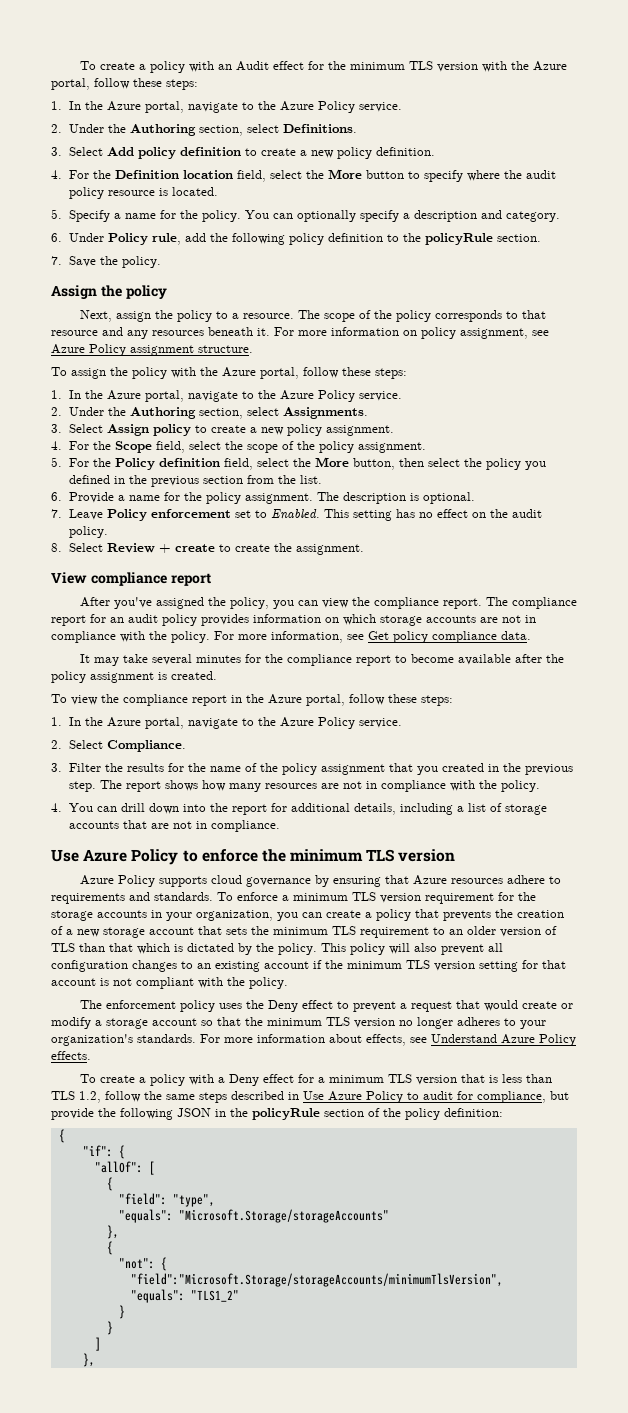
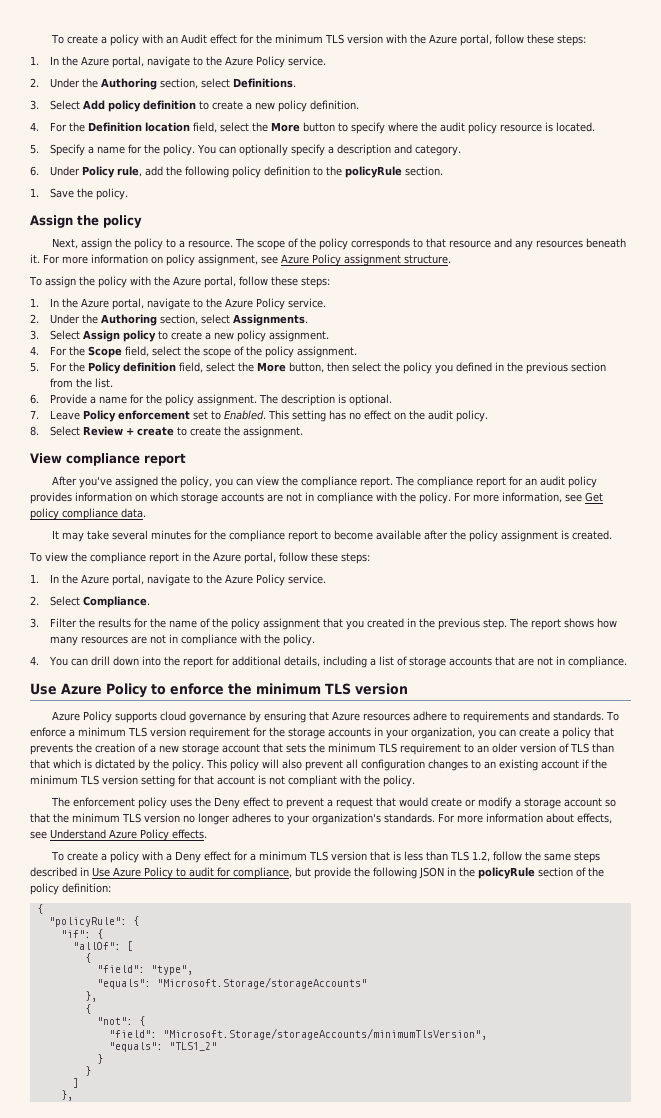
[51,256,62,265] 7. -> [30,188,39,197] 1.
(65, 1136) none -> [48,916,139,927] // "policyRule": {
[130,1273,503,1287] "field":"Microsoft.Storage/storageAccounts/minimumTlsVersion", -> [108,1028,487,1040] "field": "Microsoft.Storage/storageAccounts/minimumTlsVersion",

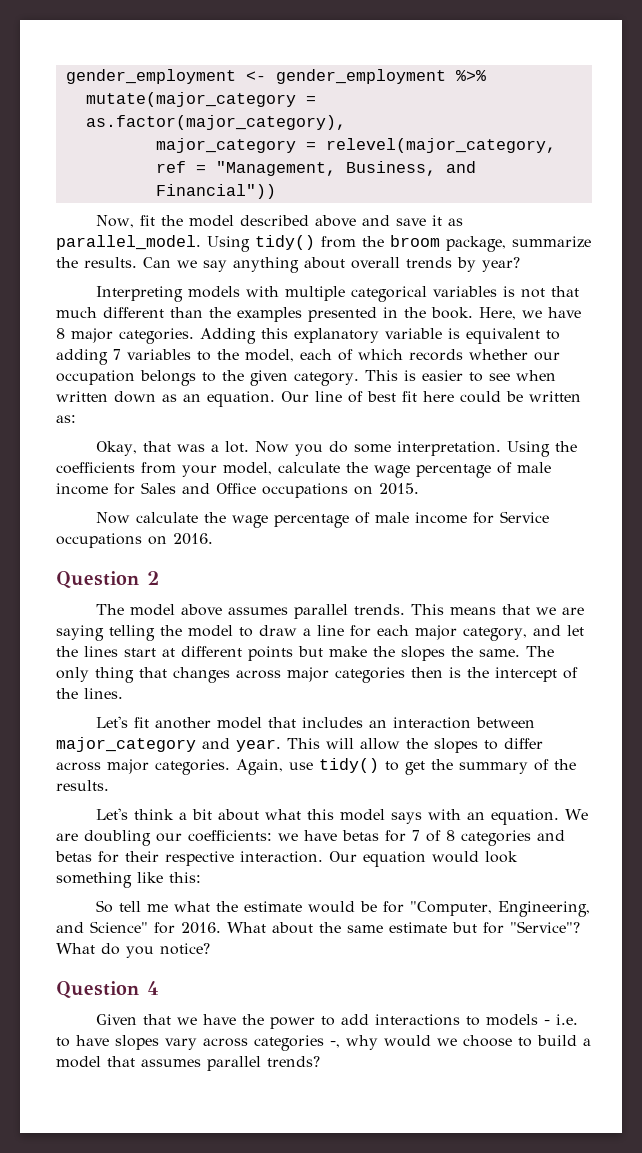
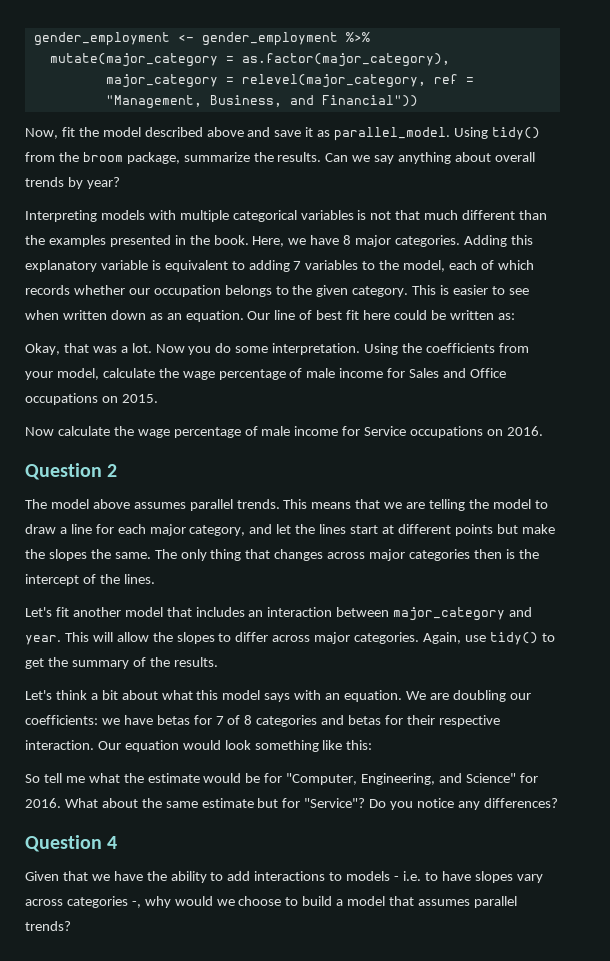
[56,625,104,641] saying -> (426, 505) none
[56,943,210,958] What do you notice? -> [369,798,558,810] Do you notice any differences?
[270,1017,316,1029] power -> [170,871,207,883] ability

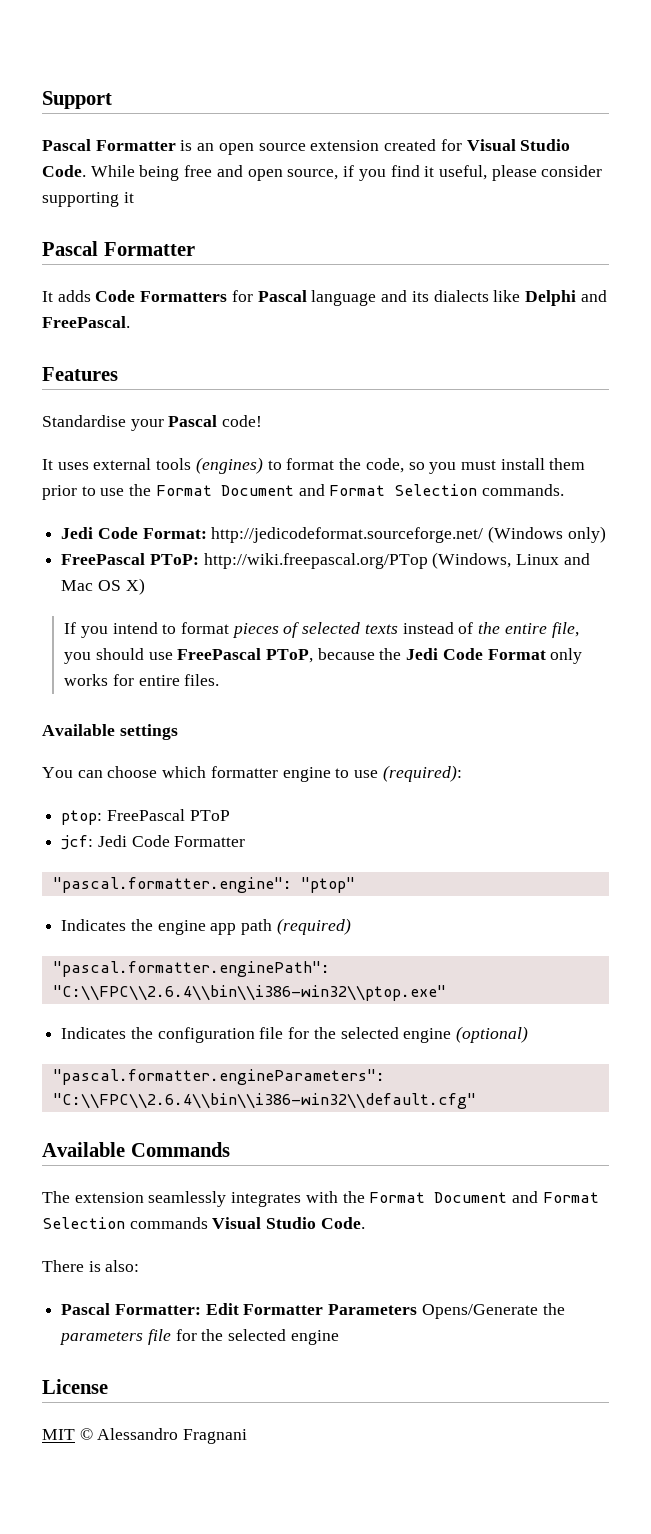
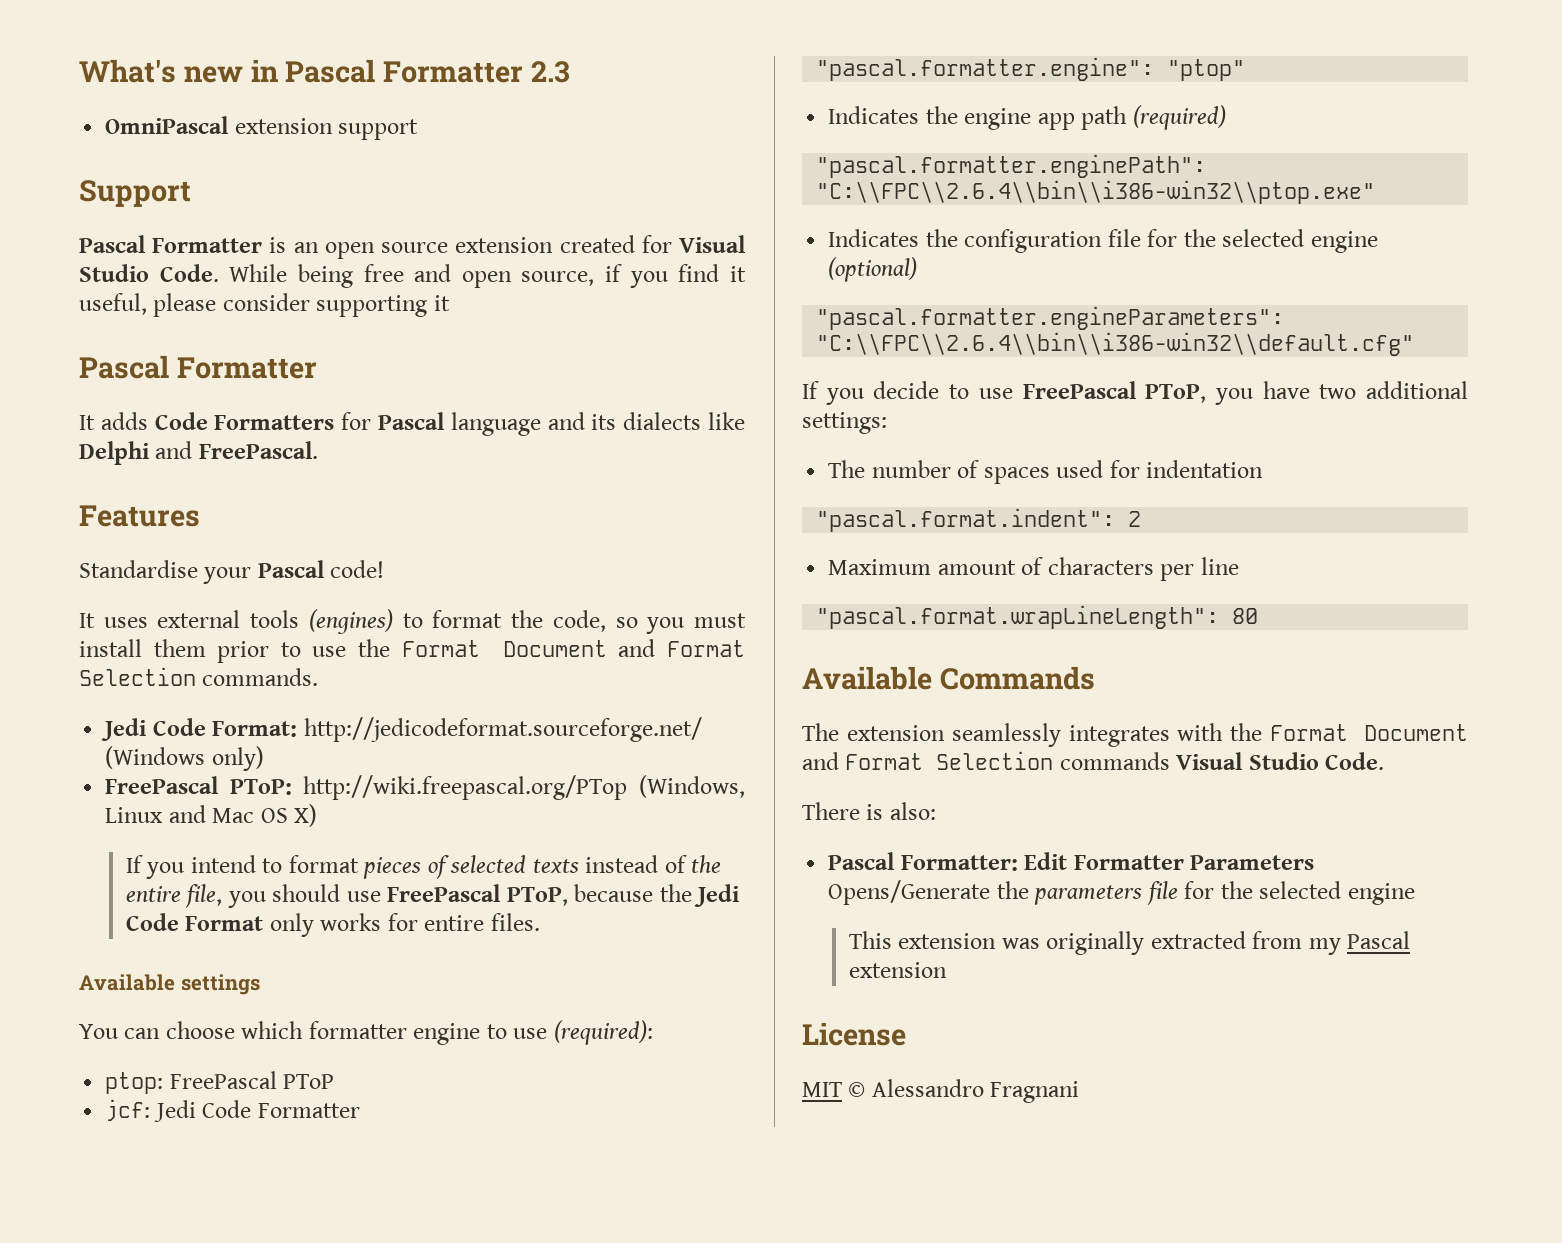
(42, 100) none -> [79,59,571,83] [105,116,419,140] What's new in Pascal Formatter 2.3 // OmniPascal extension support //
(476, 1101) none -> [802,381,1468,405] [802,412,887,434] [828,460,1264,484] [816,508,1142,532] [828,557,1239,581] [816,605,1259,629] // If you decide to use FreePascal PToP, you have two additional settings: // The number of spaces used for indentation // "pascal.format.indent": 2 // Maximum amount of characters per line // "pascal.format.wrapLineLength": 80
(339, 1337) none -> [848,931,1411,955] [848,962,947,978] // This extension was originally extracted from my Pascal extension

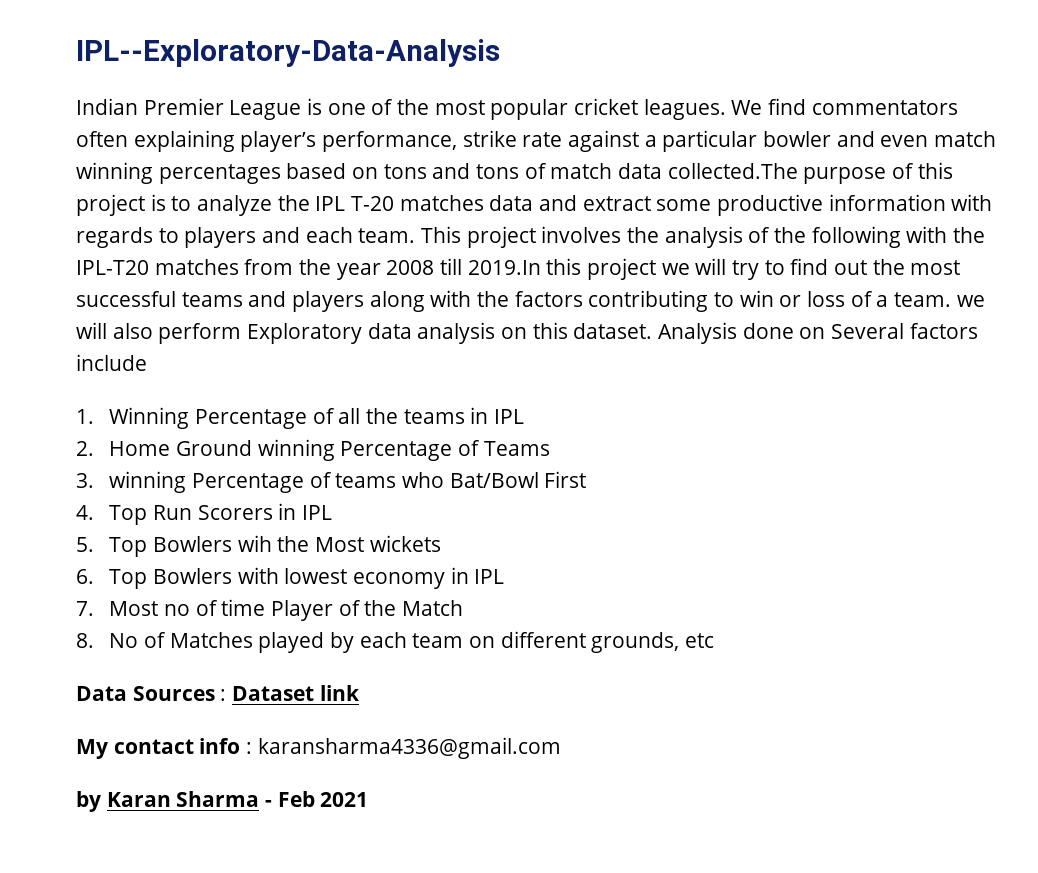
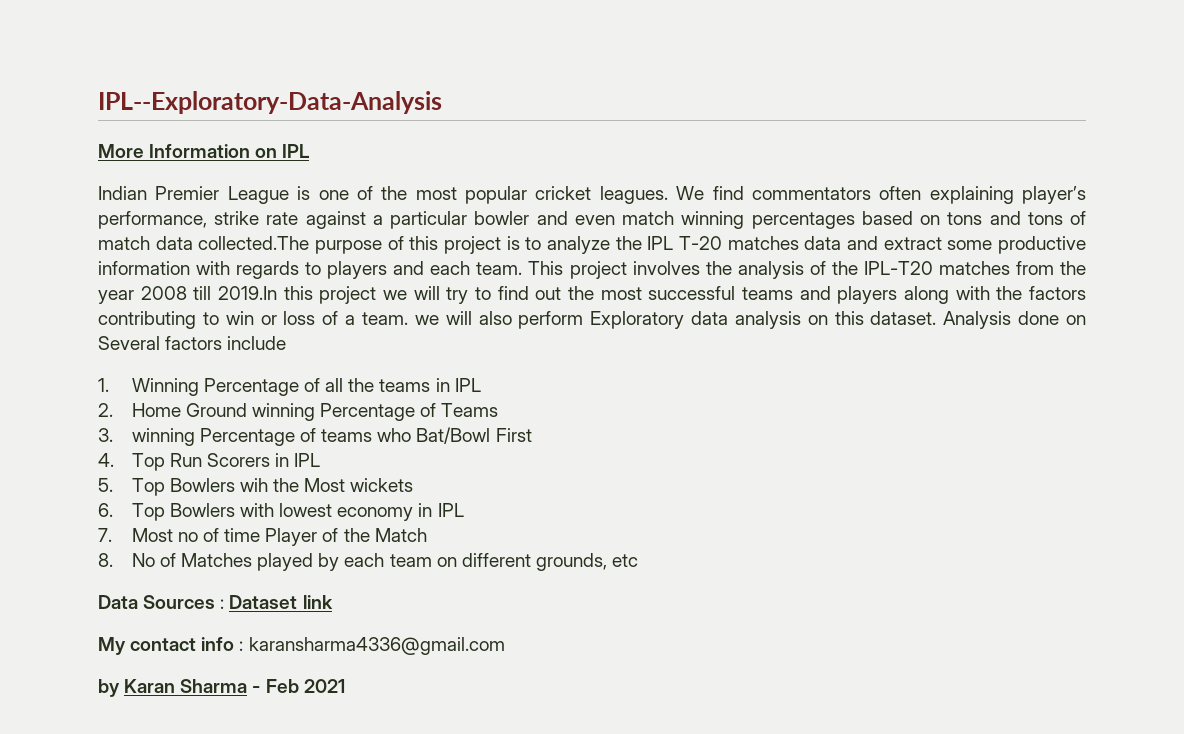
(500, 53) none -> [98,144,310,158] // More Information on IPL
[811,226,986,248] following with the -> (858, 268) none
⁂
Task goal
The answer must consist only of the lines from the beginning of the entries above through the line that holds "(42, 100) none", reproduced exactly and without pictures.

Result for this task
[51,256,62,265] 7. -> [30,188,39,197] 1.
(65, 1136) none -> [48,916,139,927] // "policyRule": {
[130,1273,503,1287] "field":"Microsoft.Storage/storageAccounts/minimumTlsVersion", -> [108,1028,487,1040] "field": "Microsoft.Storage/storageAccounts/minimumTlsVersion",

[56,625,104,641] saying -> (426, 505) none
[56,943,210,958] What do you notice? -> [369,798,558,810] Do you notice any differences?
[270,1017,316,1029] power -> [170,871,207,883] ability

(42, 100) none -> [79,59,571,83] [105,116,419,140] What's new in Pascal Formatter 2.3 // OmniPascal extension support //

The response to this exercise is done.